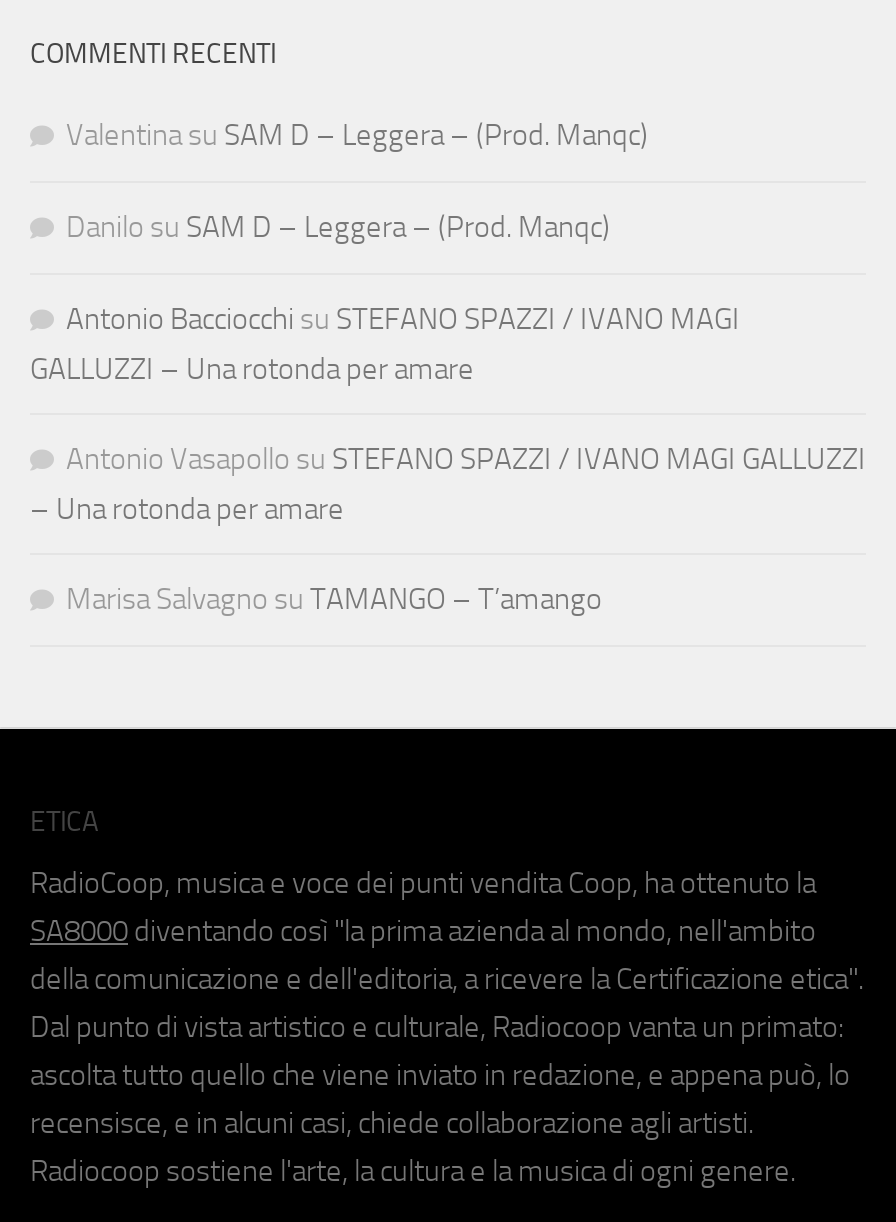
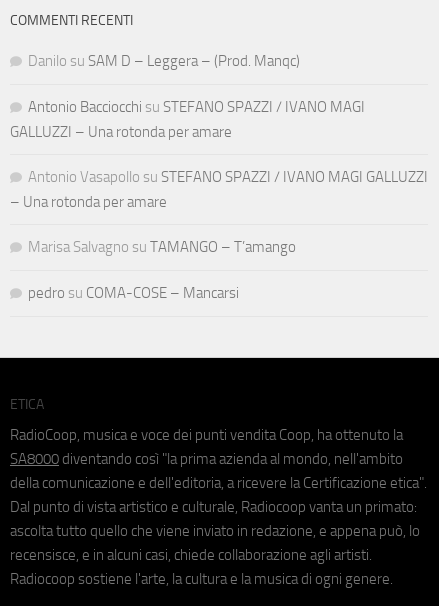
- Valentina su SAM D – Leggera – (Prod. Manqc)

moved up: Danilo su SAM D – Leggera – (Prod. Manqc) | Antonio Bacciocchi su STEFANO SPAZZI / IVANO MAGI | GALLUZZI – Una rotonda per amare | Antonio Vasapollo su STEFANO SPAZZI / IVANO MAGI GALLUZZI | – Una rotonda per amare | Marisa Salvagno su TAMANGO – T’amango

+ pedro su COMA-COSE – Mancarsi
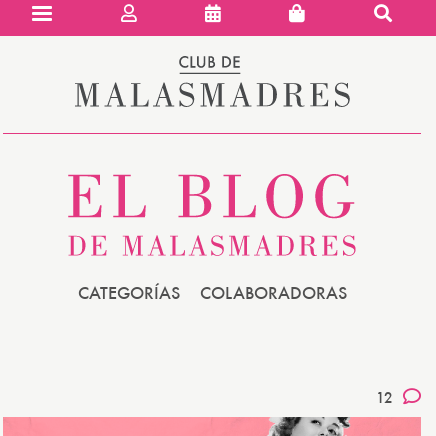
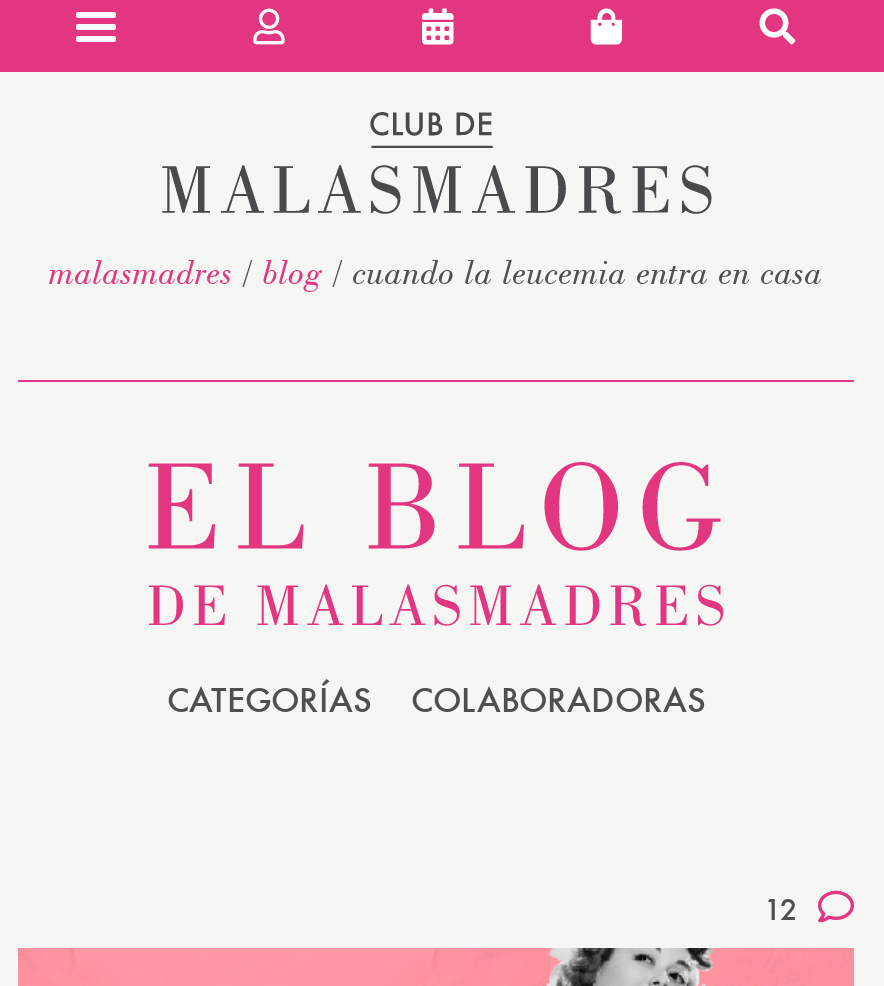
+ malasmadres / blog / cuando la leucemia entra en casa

+ + + + + + +

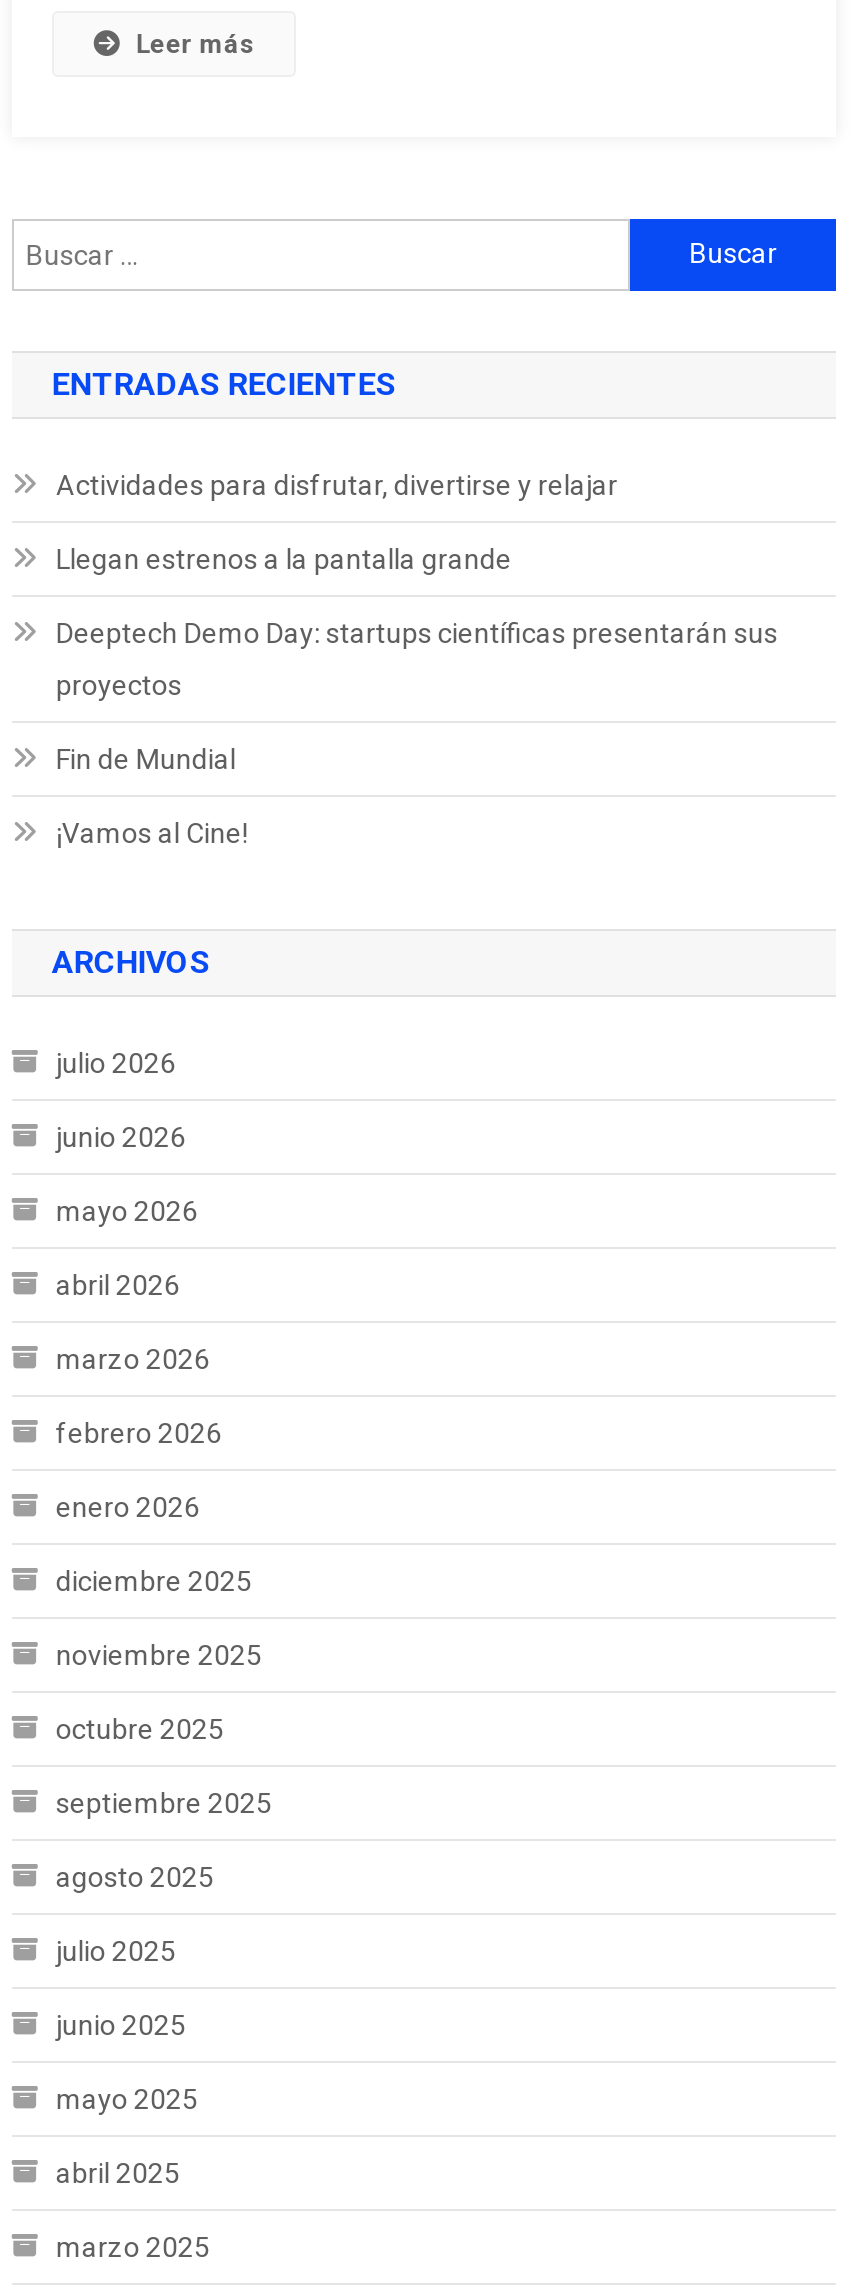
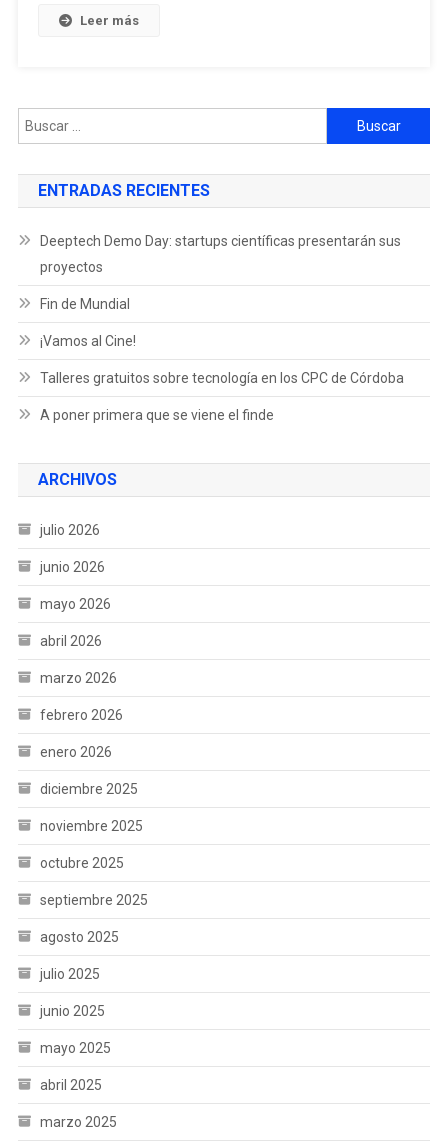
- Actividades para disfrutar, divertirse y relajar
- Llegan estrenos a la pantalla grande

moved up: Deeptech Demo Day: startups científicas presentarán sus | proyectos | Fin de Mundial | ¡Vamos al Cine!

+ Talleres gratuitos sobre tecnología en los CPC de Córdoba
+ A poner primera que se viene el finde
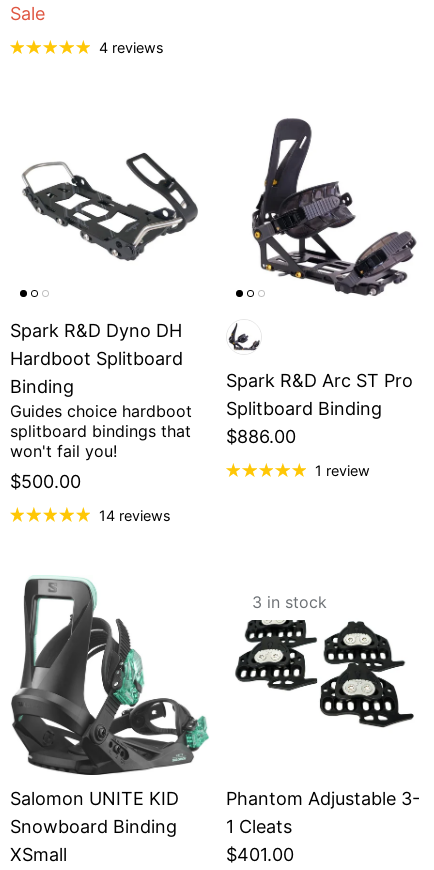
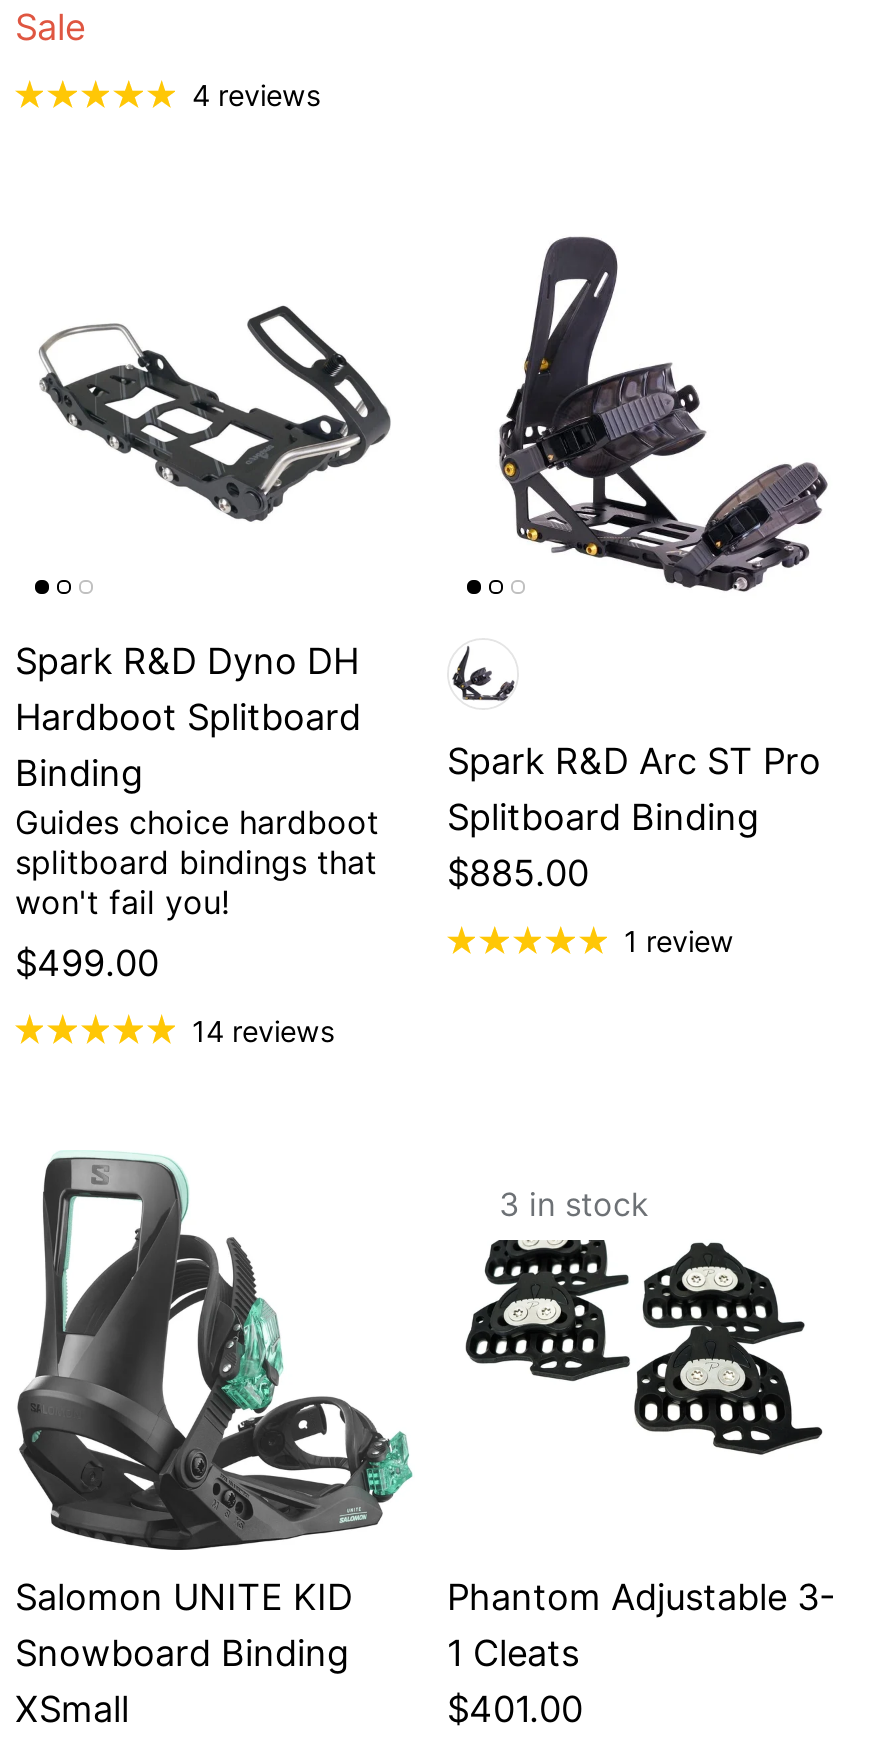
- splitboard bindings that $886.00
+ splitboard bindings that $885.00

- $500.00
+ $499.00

+ + + + + + +

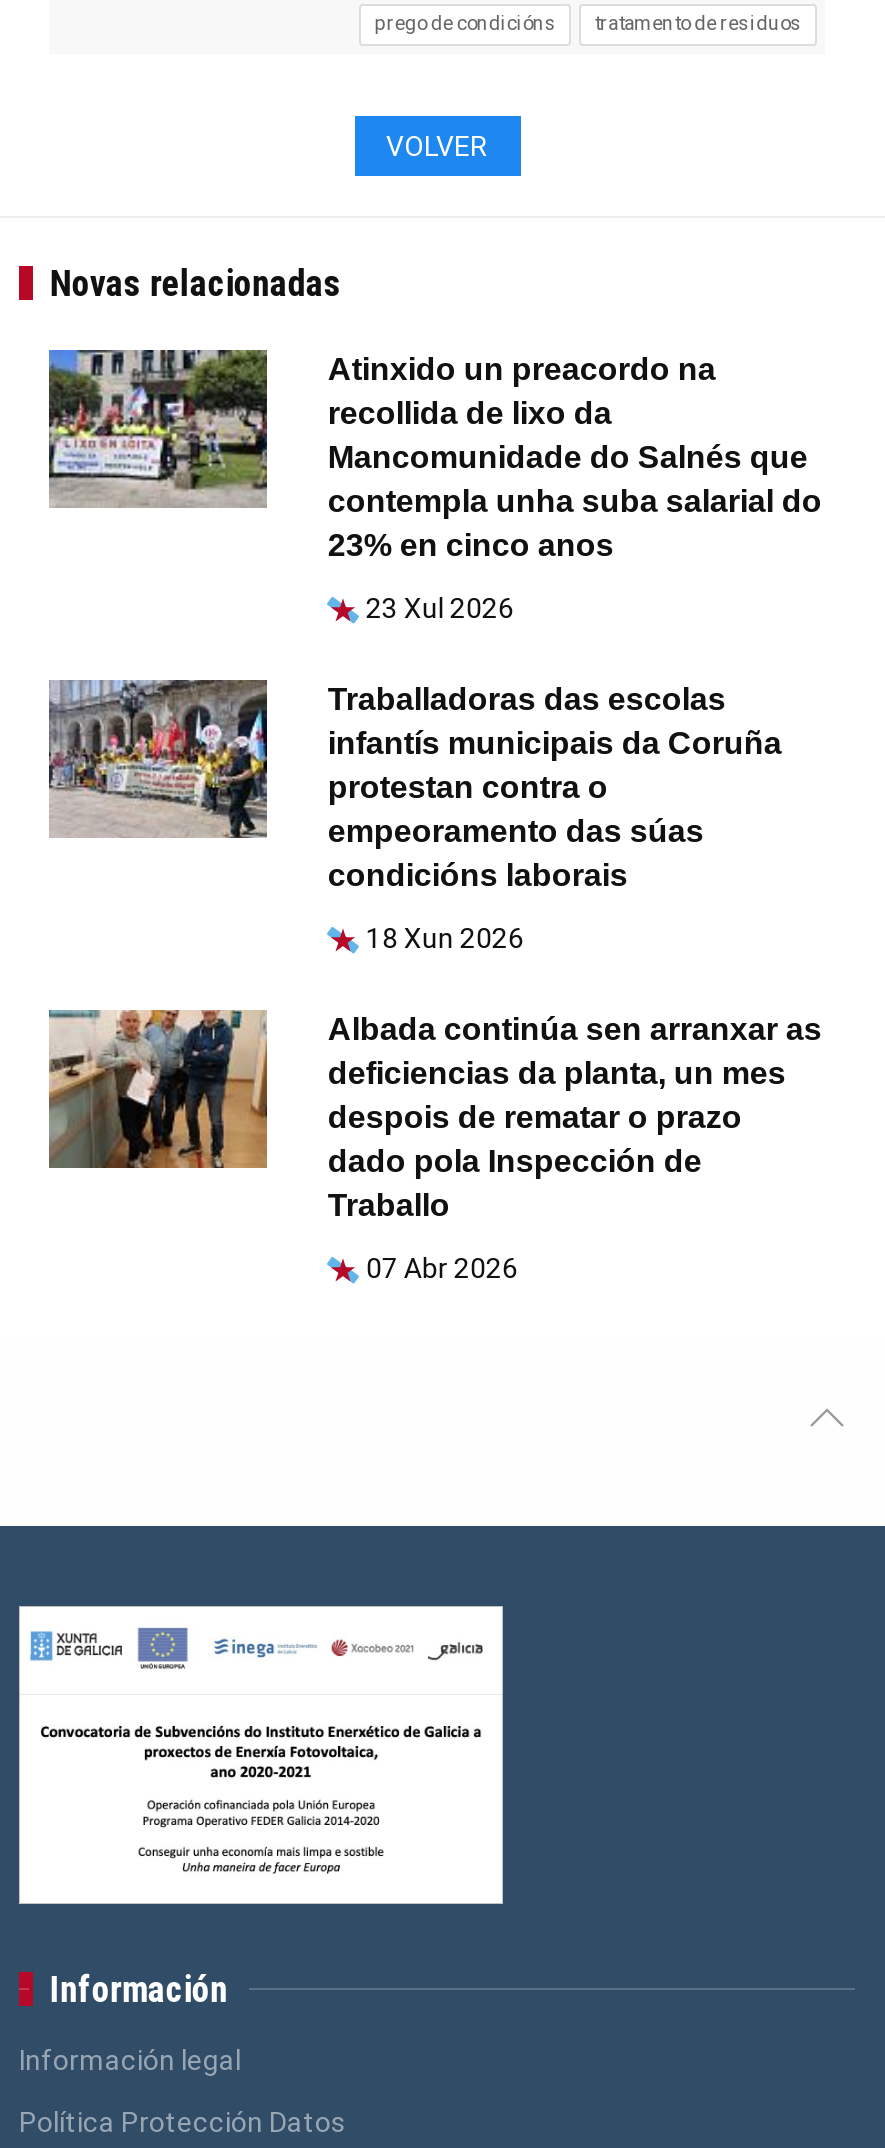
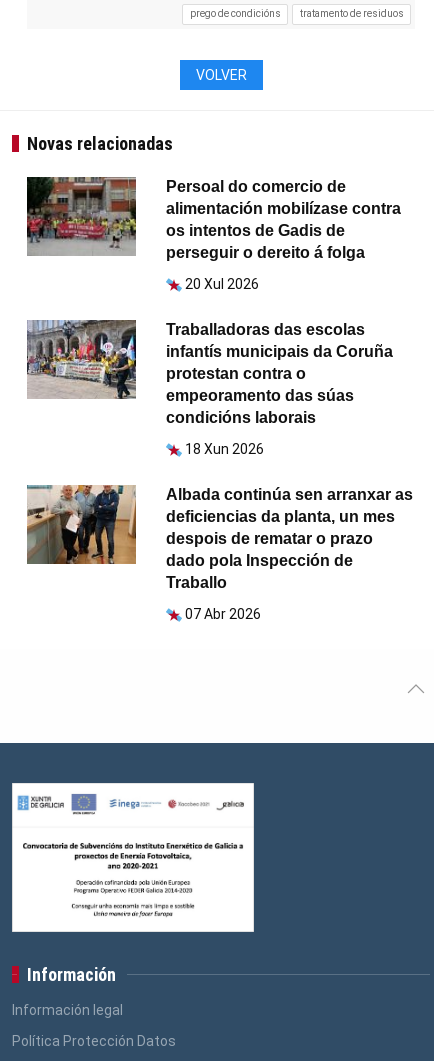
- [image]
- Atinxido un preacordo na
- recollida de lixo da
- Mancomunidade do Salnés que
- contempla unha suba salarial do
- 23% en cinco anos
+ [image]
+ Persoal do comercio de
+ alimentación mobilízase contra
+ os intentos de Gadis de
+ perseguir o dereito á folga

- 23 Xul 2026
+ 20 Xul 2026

+ + + + + + +

EXERCISE — Your answer must be a single number: the count of lines above that hold the word "bindings".

YOUR SOLUTION — 2